On behalf of the California-based startup Olaplex, which invented novel products and processes for strengthening and repairing hair during bleaching treatments, Quinn Emanuel convinced the Federal Circuit recently to vacate and remand a Patent Trial and Appeal Board (“PTAB”) decision that had invalidated one of Olaplex’s crucial patents (the ’419 Patent).
Olaplex invented and patented a process that uses maleic acid during hair bleaching treatments to protect and repair the damage that bleaching causes to hair. Industry giant L’Oréal approached Olaplex, purportedly to inquire about acquiring Olaplex. Under protection of a non-disclosure agreement, Olaplex provided L’Oréal a copy of a then-unpublished patent application concerning the maleic acid process. About a year later, L’Oréal introduced to the market its own suite of products and processes using maleic acid. Olaplex sued L’Oréal in federal district court for patent infringement and other claims, and with Quinn Emanuel won a substantial jury verdict in a recently concluded trial in August 2019.
Before that federal court trial, L’Oréal had petitioned the PTAB seeking invalidation of Olaplex’s ’419 Patent on the maleic acid process as obvious in light of the prior art. The PTAB ultimately agreed with L’Oréal that the patent was invalid. Part of the PTAB’s decision addressed the objective evidence of non-obviousness known as copying; the idea being that, if the patent challenger or others copied from the patent rather than using the prior art, this is strong circumstantial evidence that the prior art did not make the invention obvious (because, if it did, there would have been no need to copy). Although the PTAB found as a matter of fact that L’Oréal had copied from Olaplex’s then-unpublished patent rather than developed the process independently, the PTAB ruled as a matter of law that copying matters only when the thing copied is a patented product as opposed to the patent itself.

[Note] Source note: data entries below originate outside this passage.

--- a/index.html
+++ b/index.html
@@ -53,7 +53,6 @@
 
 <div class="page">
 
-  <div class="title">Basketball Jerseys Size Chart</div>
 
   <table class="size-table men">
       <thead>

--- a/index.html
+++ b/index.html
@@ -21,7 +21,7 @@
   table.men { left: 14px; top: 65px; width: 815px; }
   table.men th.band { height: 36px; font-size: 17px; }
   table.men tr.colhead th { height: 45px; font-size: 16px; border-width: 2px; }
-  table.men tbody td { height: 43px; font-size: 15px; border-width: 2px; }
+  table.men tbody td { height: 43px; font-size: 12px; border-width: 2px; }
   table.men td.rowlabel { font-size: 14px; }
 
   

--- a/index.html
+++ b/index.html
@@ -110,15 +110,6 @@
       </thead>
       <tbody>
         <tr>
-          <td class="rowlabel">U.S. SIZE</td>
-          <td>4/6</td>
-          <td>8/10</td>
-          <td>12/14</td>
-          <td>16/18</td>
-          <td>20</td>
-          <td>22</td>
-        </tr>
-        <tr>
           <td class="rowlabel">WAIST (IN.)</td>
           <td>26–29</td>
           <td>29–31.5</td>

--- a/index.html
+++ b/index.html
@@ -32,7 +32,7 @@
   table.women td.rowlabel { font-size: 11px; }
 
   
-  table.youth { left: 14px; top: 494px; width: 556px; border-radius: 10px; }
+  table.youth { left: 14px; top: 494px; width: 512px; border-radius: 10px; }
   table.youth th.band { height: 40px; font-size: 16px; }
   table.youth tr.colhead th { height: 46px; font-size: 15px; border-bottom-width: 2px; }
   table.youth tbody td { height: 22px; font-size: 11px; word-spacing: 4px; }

QE’s challenge on appeal was to navigate through numerous Federal Circuit precedents to show that the PTAB had taken out of context a quote from the Circuit’s decision in Iron Grip Barbell Co., Inc. v. USA Sports, Inc., 392 F.3d 1317 (Fed. Cir. 2004). We did so by explaining that what really drove that decision was the Circuit’s concern that copying doctrine should not be so broad as to assume that copying has occurred whenever the product/process of a competitor of the patent owner bears close similarities to the challenged patent. We emphasized that we had much more here, thereby alleviating that concern: (1) L’Oréal had gained access to a copy of an unpublished patent application to which, unlike a published patent, very few in the world had access; and (2) there was evidence that L’Oréal’s research changed course to focus on maleic acid shortly after it obtained the unpublished application.
In a unanimous decision authored by Judge Reyna, the Federal Circuit agreed with Quinn Emanuel and Olaplex and vacated the PTAB’s decision, remanding for the PTAB to weigh this important evidence of copying in determining whether the ’419 Patent is obvious.